The Cover Story

twenty one pilots: “It’s full-circle. This was the first time I felt okay coming back to where we started”

Almost a year on from its release, twenty one pilots are finally ready to peel back the curtain on their sensational seventh album, and The Clancy World Tour. Joining K! in Barcelona, Tyler Joseph and Josh Dun reveal why their fans have been a guiding light, how they’ve brought this latest chapter to life, and if there’s even more to come…

twenty one pilots: “It’s full-circle. This was the first time I felt okay coming back to where we started”
Words:
Emily Garner
Photography:
Mason Castillo

Pull up a desk chair, grab a fully-charged laptop, or perhaps your favourite notebook and a few decent pens, because class is in session with twenty one pilots.

Right now, Tyler Joseph is detailing a logistically tricky aspect of The Clancy World Tour. The frontman (aka Professor Of Putting On The Best Show On The Planet) is explaining why, in the midst of an all-new two-hour, 27-song gig, with outfit changes, multiple stages, dazzling lights, fire, confetti, and even a teleportation trick, he felt it necessary to add one beautifully unique, last-minute element to every single concert. Settle in – things are about to get nerdy.

Early on into the setlist on their current tour, twenty one pilots play ukulele pop ballad The Judge, from 2015’s Blurryface album. Before Tyler and drummer Josh Dun launch into their performance, a video displays on the venue’s screens of fans happily waiting in line before doors. They’re captured on camera singing, dancing, doing the Stressed Out handshake or wearing themed make-up and outfits – all yellow tape, red beanies, black body paint… you know the drill. On a purely practical level, it’s a lot of extra work each day, particularly for the band’s long-time creative/content director Mark Eshleman. Now’s your cue to start really paying attention.
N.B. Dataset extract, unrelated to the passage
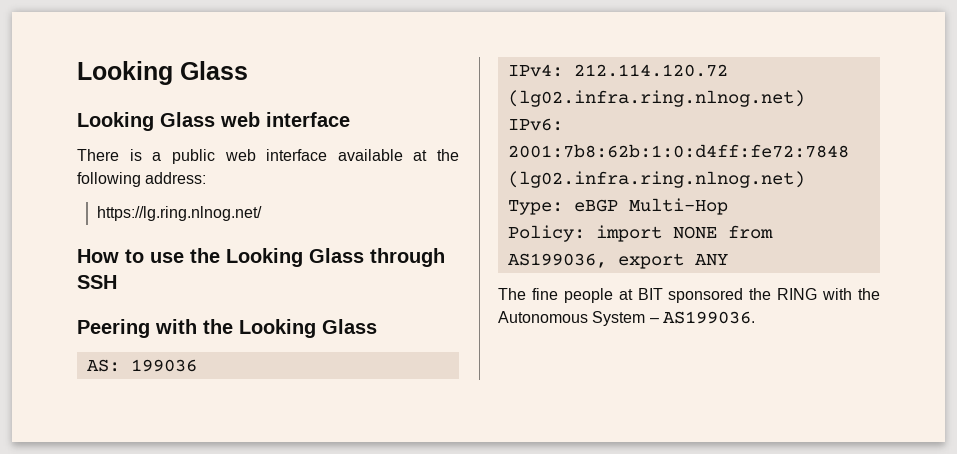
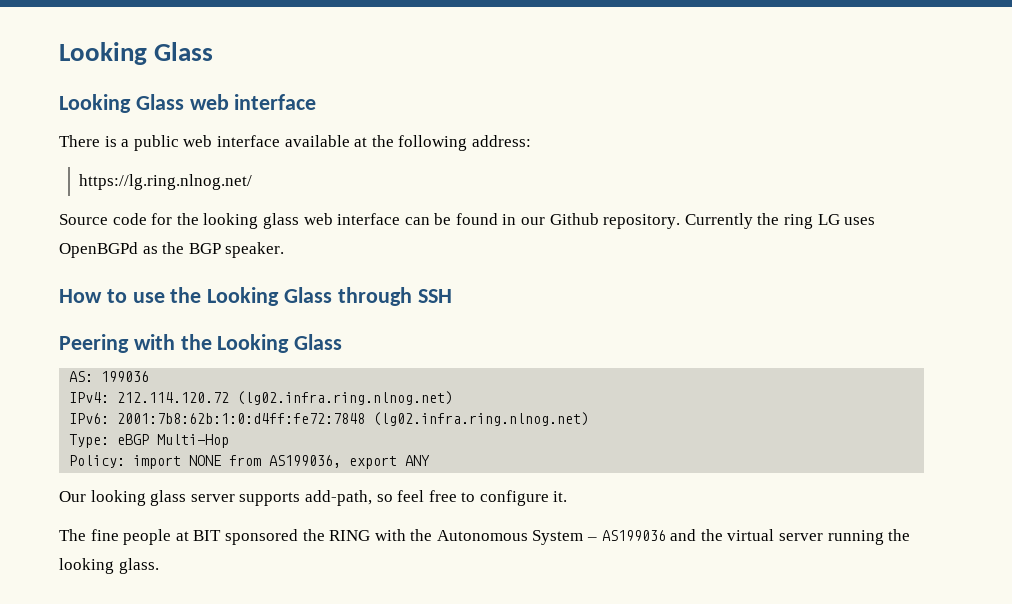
+ Source code for the looking glass web interface can be found in our Github repository. Currently the ring LG uses OpenBGPd as the BGP speaker.
+ Our looking glass server supports add-path, so feel free to configure it.
- The fine people at BIT sponsored the RING with the Autonomous System – AS199036.
+ The fine people at BIT sponsored the RING with the Autonomous System – AS199036 and the virtual server running the looking glass.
“It’s not easy,” begins Tyler. “We’ve come up with a very streamlined system with our buddy Mark, who films it. I mean, we could give a seminar on how to pull off shooting a video and layering it in so that it shows up on the screen with the correct audio underneath it, all gelled together, with a backing track and a click that Josh is playing to, and then we come in at the right time. It’s a lot of coordination and a lot of threading files through each other.

“But,” he stresses, “we love this stuff. It’s one of my favourite feelings in the world: coming up with an idea that’s kind of abstract, it’s not grounded in any sort of reality or experience that you’ve had, but then you go, ‘Okay, hold on, how do I reverse engineer this idea to make it work?’ Josh and I really stay extremely involved with the technical side of the show. And I think that’s also why we feel so confident in it, because as we’re playing, we can picture the moving parts that are happening, especially musically.”

twenty one pilots believe that this segment – which, as Tyler unpacks, requires filming, editing and then projecting every night – holds significant meaning to their devotees. It tells them: we are with you, we are here.

“It’s really important,” the singer continues. “I feel like you can go to a show and watch an artist onstage and it’s great, but you have this [feeling of], ‘Are they present? Do they really feel like they’re here?’ But we’re interacting with the same doors to get into this building that you’re in – although maybe we didn’t have to spend a bunch of time parking and walking and all the stuff that sucks about coming to a show (laughs). So we always try to find ways to demonstrate that we’re reacting to whatever is being presented to us in a particular city.”

Currently, said city is Barcelona, several hours before the band headline the 17,000-plus-capacity Palau Sant Jordi. Arriving at the Spanish arena earlier, one of the venue staff pointed out the smaller, adjoining Sant Jordi Club, and it got Josh feeling nostalgic about twenty one pilots’ early gigs.

“One thing that Tyler and I like to do is talk about the old days,” the drummer smiles. “There was a time where we would walk into a venue and someone would be like, ‘One day you’ll be playing here…’ while we’d be going off to the corner stage in another room. But now, we’re playing the bigger venues. Thinking about the opportunity that we have to be doing this after 13 years of being in a band, it was one of those moments of reflecting on the past. It was really, really great.”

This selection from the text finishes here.